A mass inside the mouth of a cat is usually not good news. If it's pigmented, as you say, I lean toward melanoma, although it could be squamous cell carcinoma as well.
I would not use the word 'mass' to describe this.
First it was just a black spot on chin, then it spread to a dime sized patch outside, right on the tip. Last night we coaxed mouth open a tiny bit, formerly pink mouth is entirely black all over. There is part that is red. He has no difficulty eating so far as we can tell, constantly asks for food. When presented with wet he does go for all the liquid first, leaves solids in can, but will eat them in evening. I do have a photo of his mouth, not sure how to get it open without getting bit. He is pretty docile, just need instructions and way to send photo.

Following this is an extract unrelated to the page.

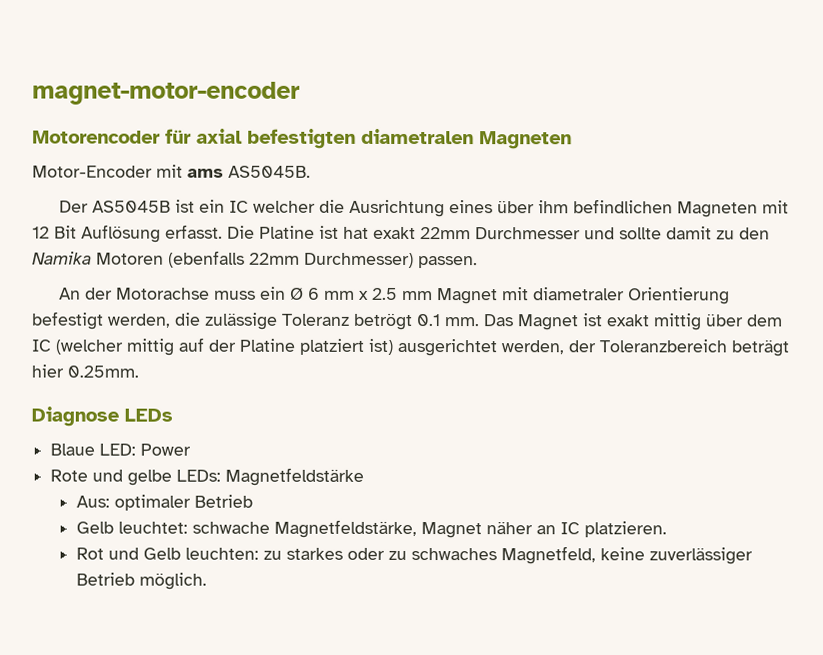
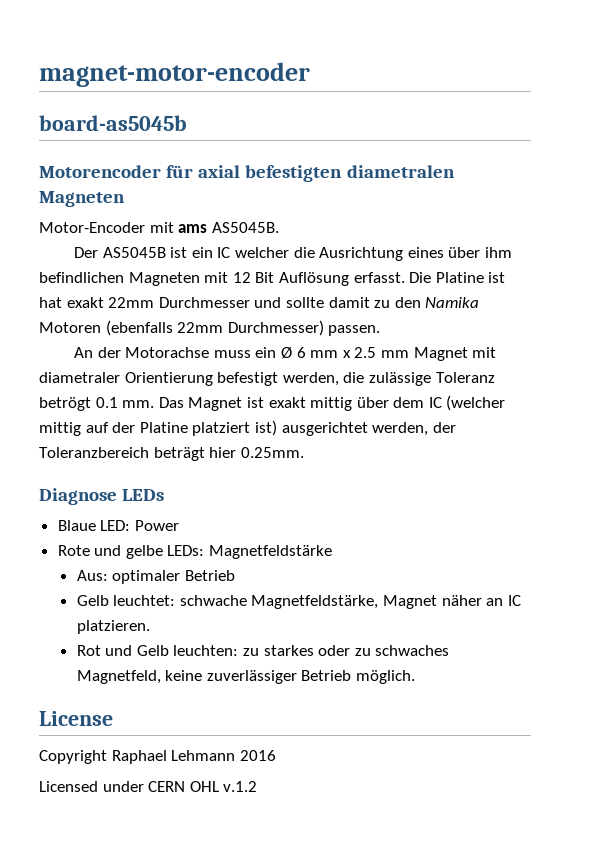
(300, 93) none -> [39,115,187,131] // board-as5045b
(207, 581) none -> [39,711,113,726] [39,750,276,764] [39,781,258,792] // License // Copyright Raphael Lehmann 2016 // Licensed under CERN OHL v.1.2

Okay, first question, is he an orange tabby? Because orange tabby cats develop dark spots on their gingiva (gums) and nose as they age.
Second, if you look in the toolbar right above where you type ... the 10th icon is a picture of a tree. Hover over that and you can upload a pic. I just learned this yesterday so I'm pretty excited about it! But, I found that my pic (a different one) was too big, so I had to reduce the image to make it smaller. I'll try now:
So he is dark all over inside his mouth, it's obvious color change on his chin, and I can't get a shot but right in front his lower lip is weird, red, raw looking. Overall this just looks wrong ... it's kinda wet, kinda sloppy looking to me.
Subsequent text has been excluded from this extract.